- Exercise description: Among the entries below, take the line with "and crossbows, this" and the line with "- Start with", and output them and every line between them exactly, with nothing else.
Start of Given information
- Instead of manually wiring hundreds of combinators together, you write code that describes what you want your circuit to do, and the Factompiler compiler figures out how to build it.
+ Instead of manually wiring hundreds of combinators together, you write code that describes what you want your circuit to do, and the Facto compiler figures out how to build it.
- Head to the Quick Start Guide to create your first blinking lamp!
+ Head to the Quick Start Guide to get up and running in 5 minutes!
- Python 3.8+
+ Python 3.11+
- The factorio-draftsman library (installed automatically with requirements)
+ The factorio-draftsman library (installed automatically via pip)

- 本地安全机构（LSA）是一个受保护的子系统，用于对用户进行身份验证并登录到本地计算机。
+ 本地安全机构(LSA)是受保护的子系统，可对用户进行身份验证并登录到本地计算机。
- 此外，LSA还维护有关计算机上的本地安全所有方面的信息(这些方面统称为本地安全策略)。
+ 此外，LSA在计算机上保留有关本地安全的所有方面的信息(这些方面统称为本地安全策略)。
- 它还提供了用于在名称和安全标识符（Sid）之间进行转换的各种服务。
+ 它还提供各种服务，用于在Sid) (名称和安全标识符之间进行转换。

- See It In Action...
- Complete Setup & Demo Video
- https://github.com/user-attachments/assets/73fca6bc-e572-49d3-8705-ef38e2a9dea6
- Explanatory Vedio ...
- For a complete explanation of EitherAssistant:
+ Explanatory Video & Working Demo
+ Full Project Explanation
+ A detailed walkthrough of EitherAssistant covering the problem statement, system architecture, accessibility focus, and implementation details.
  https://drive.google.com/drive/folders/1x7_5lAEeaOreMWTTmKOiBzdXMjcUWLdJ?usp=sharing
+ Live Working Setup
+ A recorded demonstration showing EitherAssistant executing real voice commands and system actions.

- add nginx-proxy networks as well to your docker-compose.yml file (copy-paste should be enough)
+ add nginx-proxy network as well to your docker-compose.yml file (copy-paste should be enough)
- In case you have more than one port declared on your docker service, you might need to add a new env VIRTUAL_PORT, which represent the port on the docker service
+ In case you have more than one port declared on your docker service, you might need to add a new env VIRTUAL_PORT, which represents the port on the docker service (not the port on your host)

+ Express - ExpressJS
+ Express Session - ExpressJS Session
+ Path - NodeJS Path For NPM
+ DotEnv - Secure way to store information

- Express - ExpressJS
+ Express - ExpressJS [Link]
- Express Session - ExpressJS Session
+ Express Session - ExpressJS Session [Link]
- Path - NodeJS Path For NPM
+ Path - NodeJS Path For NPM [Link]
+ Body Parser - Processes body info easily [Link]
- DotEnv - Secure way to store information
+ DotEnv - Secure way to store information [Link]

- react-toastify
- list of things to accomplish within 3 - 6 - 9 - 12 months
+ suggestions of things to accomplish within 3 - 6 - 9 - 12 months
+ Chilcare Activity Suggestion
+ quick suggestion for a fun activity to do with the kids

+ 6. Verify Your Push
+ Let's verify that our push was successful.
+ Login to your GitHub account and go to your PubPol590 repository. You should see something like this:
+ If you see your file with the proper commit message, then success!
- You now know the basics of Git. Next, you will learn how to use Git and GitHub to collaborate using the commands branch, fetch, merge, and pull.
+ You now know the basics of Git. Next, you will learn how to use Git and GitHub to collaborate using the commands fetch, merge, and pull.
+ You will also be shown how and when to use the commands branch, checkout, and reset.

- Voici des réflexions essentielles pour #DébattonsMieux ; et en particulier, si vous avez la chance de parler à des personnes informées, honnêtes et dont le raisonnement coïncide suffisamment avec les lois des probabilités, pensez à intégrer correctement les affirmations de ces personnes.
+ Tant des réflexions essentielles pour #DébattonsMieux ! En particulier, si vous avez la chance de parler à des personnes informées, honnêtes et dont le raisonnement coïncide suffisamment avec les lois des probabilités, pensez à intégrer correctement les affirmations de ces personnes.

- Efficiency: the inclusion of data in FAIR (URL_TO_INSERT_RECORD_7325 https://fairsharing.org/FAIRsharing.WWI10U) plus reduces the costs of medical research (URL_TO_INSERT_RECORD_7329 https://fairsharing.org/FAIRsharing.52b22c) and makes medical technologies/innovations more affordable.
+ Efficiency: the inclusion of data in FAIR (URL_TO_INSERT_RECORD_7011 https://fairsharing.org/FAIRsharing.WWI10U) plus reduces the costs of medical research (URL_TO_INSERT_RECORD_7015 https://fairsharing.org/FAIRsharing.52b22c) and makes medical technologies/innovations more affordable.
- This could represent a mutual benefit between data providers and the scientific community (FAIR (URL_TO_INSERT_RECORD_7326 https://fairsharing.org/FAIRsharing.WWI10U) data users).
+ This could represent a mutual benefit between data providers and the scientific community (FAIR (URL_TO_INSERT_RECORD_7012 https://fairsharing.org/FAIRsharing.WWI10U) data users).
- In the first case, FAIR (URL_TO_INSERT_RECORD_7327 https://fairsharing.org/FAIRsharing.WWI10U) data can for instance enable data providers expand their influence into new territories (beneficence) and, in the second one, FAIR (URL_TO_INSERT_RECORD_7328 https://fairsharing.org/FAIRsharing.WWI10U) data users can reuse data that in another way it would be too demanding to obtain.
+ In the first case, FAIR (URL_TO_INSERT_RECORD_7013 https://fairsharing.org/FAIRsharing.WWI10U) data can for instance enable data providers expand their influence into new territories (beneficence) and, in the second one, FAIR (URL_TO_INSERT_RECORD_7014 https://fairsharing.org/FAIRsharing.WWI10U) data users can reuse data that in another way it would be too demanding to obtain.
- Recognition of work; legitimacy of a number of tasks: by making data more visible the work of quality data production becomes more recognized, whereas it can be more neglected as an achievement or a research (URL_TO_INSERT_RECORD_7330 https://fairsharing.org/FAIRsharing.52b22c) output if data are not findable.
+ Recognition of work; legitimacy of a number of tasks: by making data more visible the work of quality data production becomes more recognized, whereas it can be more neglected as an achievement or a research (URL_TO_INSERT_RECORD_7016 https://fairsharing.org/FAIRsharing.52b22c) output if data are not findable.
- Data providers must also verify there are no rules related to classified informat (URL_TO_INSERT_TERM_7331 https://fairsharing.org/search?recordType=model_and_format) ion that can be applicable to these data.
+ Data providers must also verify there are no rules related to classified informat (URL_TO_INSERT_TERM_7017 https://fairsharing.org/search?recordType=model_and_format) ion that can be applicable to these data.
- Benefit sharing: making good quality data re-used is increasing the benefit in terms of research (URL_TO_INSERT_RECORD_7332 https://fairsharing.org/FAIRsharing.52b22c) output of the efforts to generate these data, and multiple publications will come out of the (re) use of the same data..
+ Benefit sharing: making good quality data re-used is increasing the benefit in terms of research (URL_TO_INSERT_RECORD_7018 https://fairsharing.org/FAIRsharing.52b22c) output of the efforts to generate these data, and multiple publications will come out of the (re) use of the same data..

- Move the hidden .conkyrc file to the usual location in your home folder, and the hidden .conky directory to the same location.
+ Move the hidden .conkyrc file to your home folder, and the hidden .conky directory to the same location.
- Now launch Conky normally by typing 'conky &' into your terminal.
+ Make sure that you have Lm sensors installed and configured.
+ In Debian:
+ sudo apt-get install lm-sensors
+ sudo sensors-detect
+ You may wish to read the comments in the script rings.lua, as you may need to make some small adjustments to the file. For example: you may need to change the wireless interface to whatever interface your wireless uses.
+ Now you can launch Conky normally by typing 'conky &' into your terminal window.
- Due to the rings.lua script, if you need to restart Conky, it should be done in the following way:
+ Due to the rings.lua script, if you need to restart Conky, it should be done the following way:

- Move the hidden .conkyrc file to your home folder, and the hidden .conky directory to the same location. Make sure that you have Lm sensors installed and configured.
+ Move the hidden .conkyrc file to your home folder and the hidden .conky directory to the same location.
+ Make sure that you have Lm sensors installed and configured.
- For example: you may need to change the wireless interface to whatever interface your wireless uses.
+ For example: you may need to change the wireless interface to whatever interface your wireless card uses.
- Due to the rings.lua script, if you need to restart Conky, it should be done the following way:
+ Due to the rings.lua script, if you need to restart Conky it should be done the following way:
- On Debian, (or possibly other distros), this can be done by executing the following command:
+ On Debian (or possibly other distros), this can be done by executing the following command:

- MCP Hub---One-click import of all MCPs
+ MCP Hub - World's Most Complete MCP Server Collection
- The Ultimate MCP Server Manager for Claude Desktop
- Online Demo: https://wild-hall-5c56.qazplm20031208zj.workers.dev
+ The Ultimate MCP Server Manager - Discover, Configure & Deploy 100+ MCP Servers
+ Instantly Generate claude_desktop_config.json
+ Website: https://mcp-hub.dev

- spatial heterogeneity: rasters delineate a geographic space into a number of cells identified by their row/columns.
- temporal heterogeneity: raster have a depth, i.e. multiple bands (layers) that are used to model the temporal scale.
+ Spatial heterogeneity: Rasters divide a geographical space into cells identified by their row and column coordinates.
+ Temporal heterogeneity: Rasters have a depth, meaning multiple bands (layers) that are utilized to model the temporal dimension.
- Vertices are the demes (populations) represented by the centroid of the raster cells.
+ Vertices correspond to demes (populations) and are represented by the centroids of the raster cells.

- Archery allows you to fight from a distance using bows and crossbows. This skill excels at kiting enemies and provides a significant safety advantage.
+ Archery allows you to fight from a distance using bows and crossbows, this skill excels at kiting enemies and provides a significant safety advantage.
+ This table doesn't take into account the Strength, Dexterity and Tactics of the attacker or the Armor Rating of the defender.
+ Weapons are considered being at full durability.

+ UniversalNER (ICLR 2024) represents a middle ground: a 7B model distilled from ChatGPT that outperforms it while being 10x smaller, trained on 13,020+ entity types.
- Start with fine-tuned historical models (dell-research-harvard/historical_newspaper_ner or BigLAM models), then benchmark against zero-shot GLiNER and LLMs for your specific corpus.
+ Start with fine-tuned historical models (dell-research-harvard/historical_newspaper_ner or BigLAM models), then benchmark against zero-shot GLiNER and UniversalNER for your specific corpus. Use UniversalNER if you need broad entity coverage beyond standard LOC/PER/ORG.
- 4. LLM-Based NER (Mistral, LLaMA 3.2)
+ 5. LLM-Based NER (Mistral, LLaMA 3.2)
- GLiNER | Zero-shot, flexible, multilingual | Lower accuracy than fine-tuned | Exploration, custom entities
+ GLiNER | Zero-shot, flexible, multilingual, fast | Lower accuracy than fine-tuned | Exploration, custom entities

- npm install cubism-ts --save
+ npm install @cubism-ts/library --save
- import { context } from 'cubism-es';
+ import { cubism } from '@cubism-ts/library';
End of Given information
- Task result:
+ Archery allows you to fight from a distance using bows and crossbows, this skill excels at kiting enemies and provides a significant safety advantage.
+ This table doesn't take into account the Strength, Dexterity and Tactics of the attacker or the Armor Rating of the defender.
+ Weapons are considered being at full durability.

+ UniversalNER (ICLR 2024) represents a middle ground: a 7B model distilled from ChatGPT that outperforms it while being 10x smaller, trained on 13,020+ entity types.
- Start with fine-tuned historical models (dell-research-harvard/historical_newspaper_ner or BigLAM models), then benchmark against zero-shot GLiNER and LLMs for your specific corpus.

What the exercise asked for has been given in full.